This kernel is based on the learnings of others kernels and offcourse my own intuitions and methods too. This notebook will be helpful for beginners.

This is my first kernel so any kind of suggestion or appreaciation is heartly welcomed.

In [None]:
import os
print(os.listdir("../input/"))

### Import libraries

In [None]:
import numpy as np
import pandas as pd
import matplotlib.pyplot as plt
import seaborn as sns

import re

import warnings
warnings.filterwarnings('ignore')

from sklearn.preprocessing import LabelEncoder
from sklearn.model_selection import train_test_split, GridSearchCV, cross_val_score
from xgboost import XGBClassifier

In [None]:
train = pd.read_csv("../input/train.csv")
train['label'] = 'train'
test = pd.read_csv("../input/test.csv")
test['label'] = 'test'
test_passengerId = test.PassengerId  #Save test passengerId. It will be required at the end
df = train.append(test)
df.sample(2)

## EDA

In [None]:
df.info()

In [None]:
df.isnull().sum()

So we have to handle missing values of age, cabin, embarked and fare. Survived has missing values of test set.

In [None]:
df.describe(include = 'all')

### Handling Missing Values

#### Embarked

In [None]:
#Fill missing value
df['Embarked'].fillna('S', inplace = True)    #top value with freq 914

#### Fare

In [None]:
df[df.Fare.isnull()]

In [None]:
df.corr().Fare

Looks like Pclass can help to fill the missing value.

In [None]:
print(df[df.Pclass == 1].Fare.quantile([0.25, 0.50, 0.75]))
print(df[df.Pclass == 2].Fare.quantile([0.25, 0.50, 0.75]))
print(df[df.Pclass == 3].Fare.quantile([0.25, 0.50, 0.75]))

Yup! Values differ totally according to Pclass. Let's look it through visualization.

In [None]:
sns.factorplot(x = 'Pclass', y = 'Fare', data = df)

In [None]:
df['Fare'].fillna(df[df.Pclass == 3].Fare.median(), inplace = True)   #Fare is dependent on Pclass

#### Age

In [None]:
print("Age column has", df.Age.isnull().sum(), "missing values out of", len(df), ". Missing value percentage =", df.Age.isnull().sum()/len(df)*100)
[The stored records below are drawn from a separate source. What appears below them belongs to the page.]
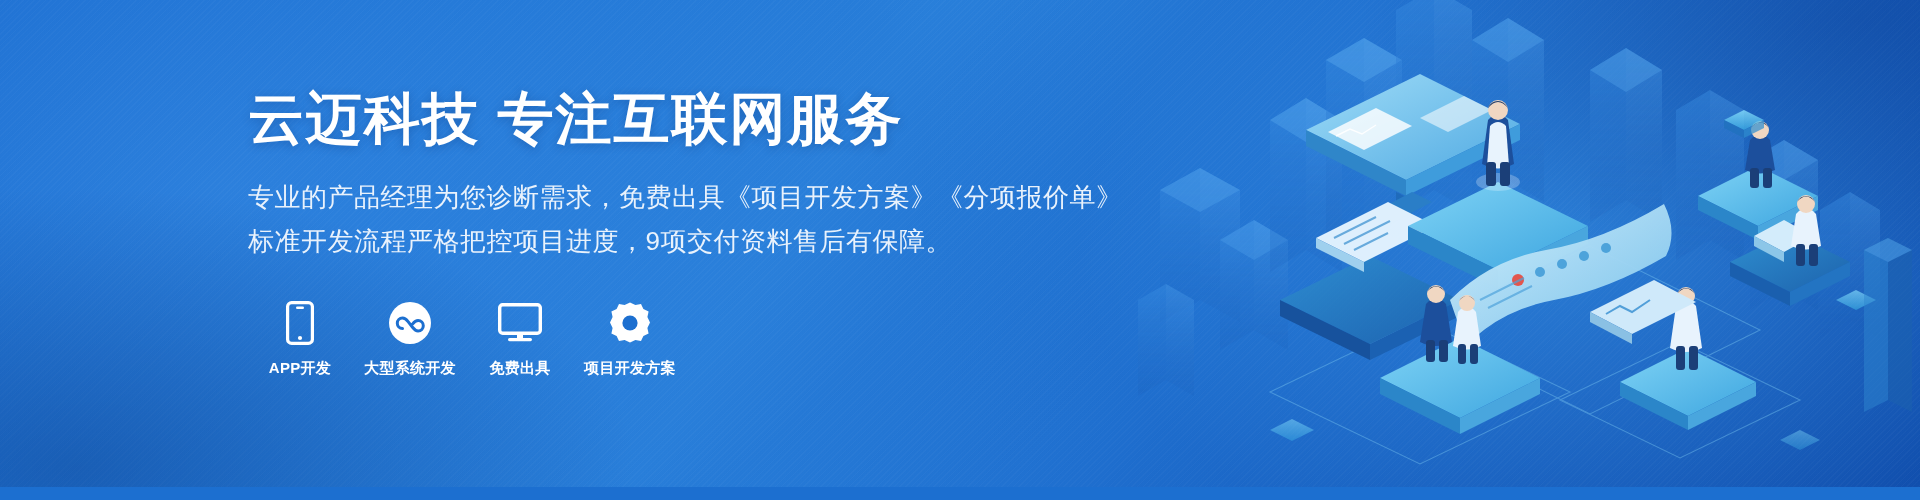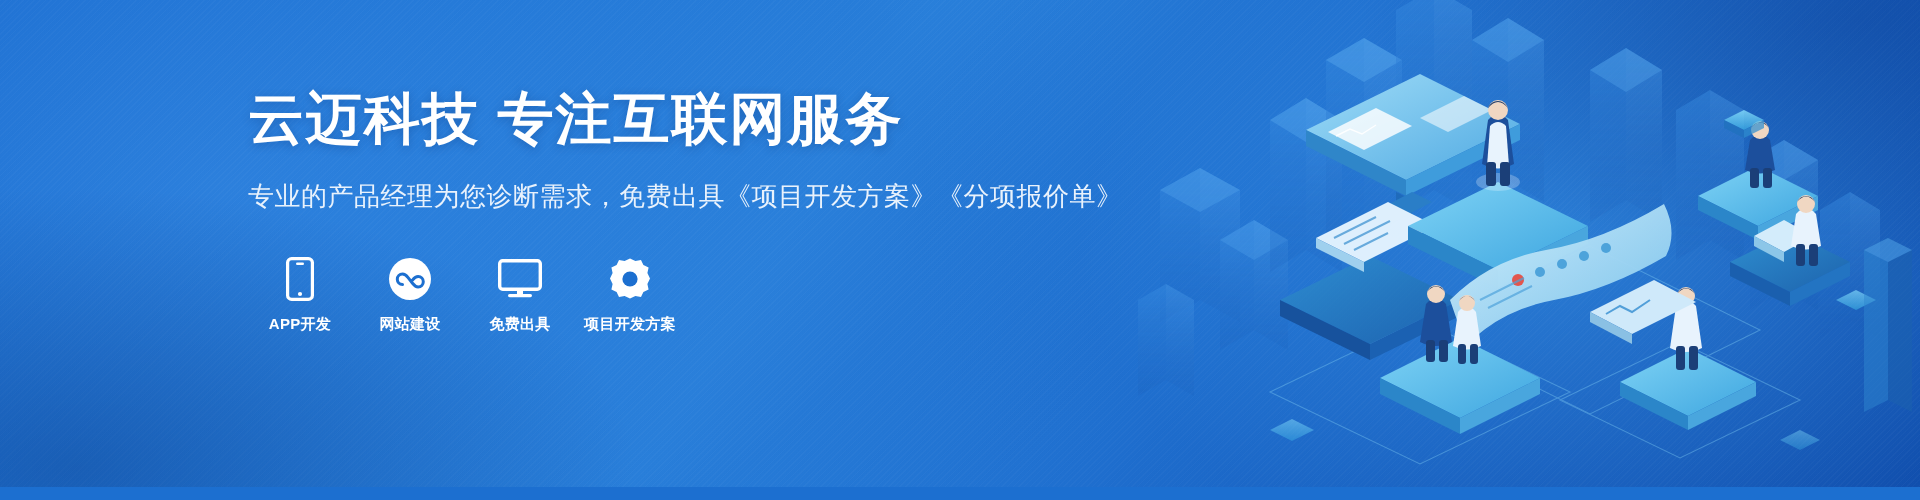"专业的产品经理为您诊断需求，免费出具《项目开发方案》《分项报价单》" .subline div { font-family: Liberation Serif, serif -> none }
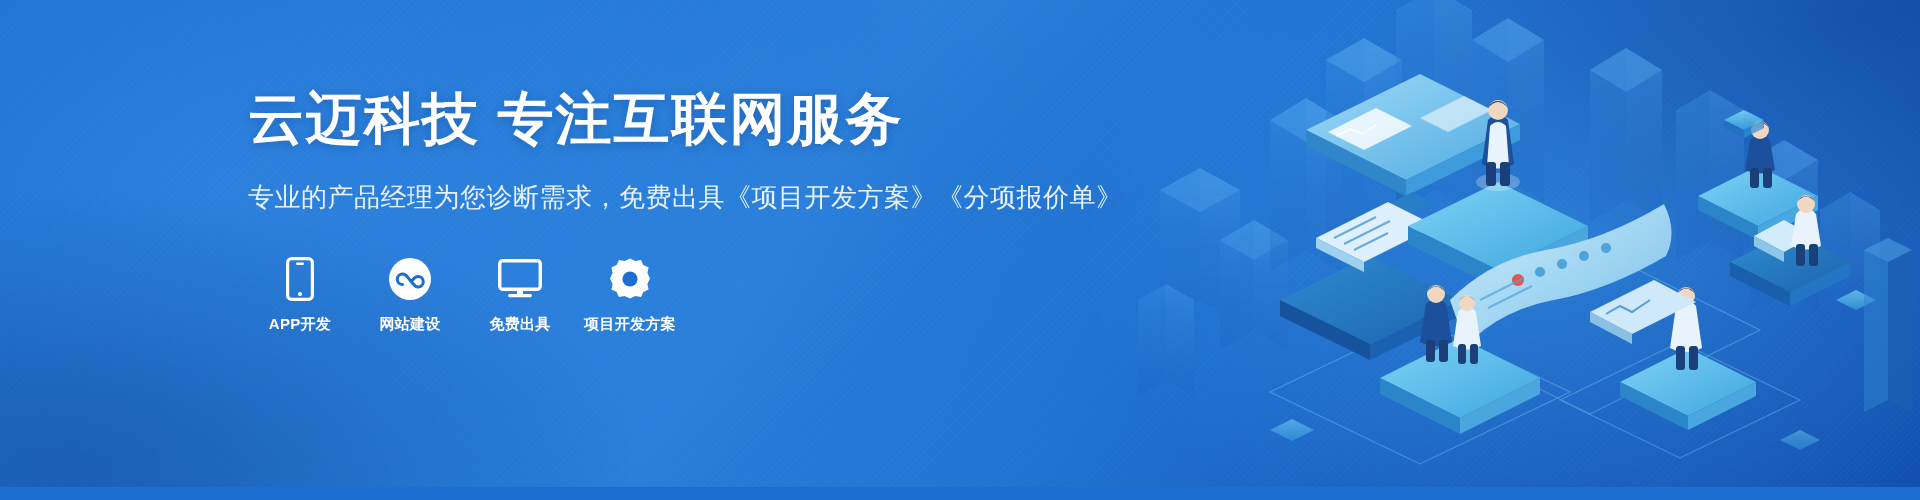"标准开发流程严格把控项目进度，9项交付资料售后有保障。" div { html: none -> <div>标准开发流程严格把控项目进度，9项交付资料售后有保障。</div> }
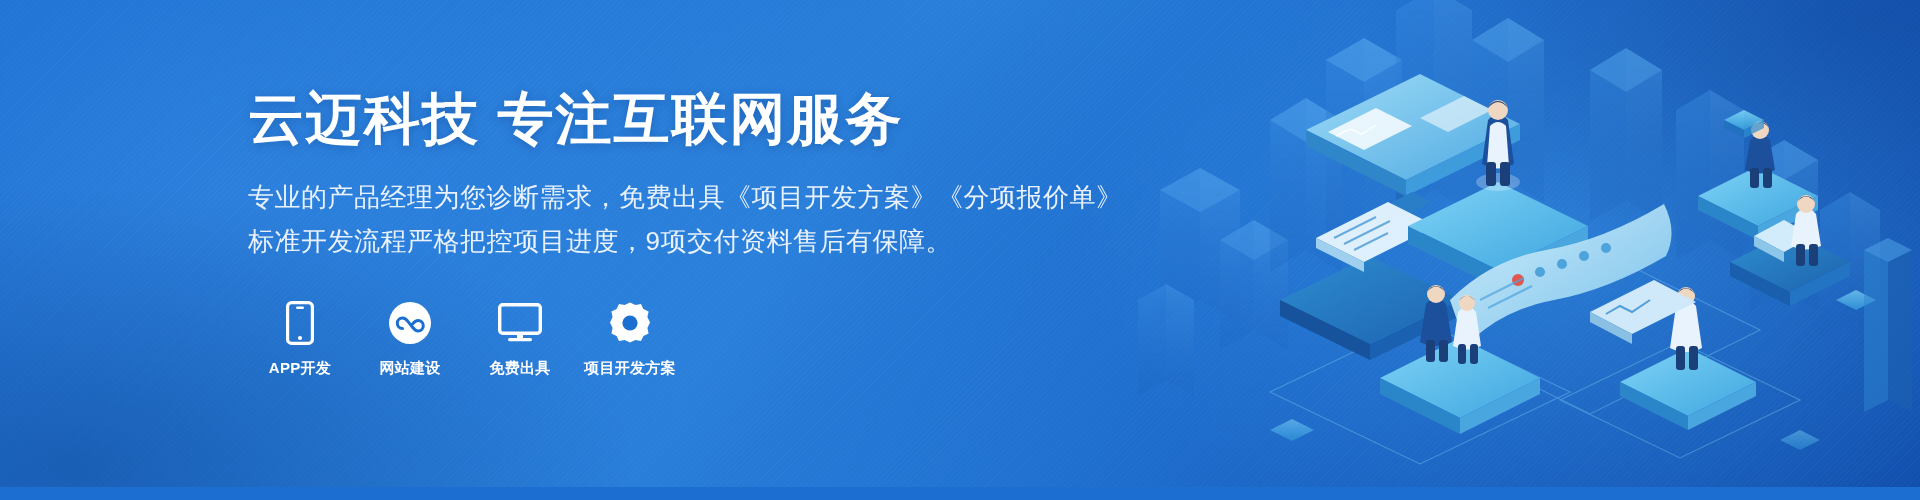"网站建设" span.svc-label { text: 网站建设 -> 大型系统开发 }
Its high! Thus any value derived statistically (mean or median) based on only Age column can mislead the dataset for the classifier. We will fill them based on the relations with other variables.

In [None]:
df.corr().Age

In [None]:
df.pivot_table(values = 'Age', index = 'Pclass').Age.plot.bar()

In [None]:
df.pivot_table(values = 'Age', index = ['Pclass', 'SibSp'], aggfunc = 'median').Age.plot.bar()

A basic trend can be found from the graph. Thus, we are on right path!

In [None]:
df.pivot_table(values = 'Age', index = ['Pclass', 'SibSp', 'Parch'], aggfunc = 'median')

We will fill missing values based on Pclass and SibSp.

In [None]:
df.Age.isnull().sum()

In [None]:
age_null = df.Age.isnull()
group_med_age = df.pivot_table(values = 'Age', index = ['Pclass', 'SibSp'], aggfunc = 'median')
df.loc[age_null, 'Age'] = df.loc[age_null, ['Pclass', 'SibSp']].apply(lambda x: group_med_age.loc[(group_med_age.index.get_level_values('Pclass') == x.Pclass) & (group_med_age.index.get_level_values('SibSp') == x.SibSp)].Age.values[0], axis = 1)

In [None]:
df.Age.isnull().sum()

#### Cabin

In [None]:
print("Cabin has", df.Cabin.isnull().sum(), "missing values out of", len(df))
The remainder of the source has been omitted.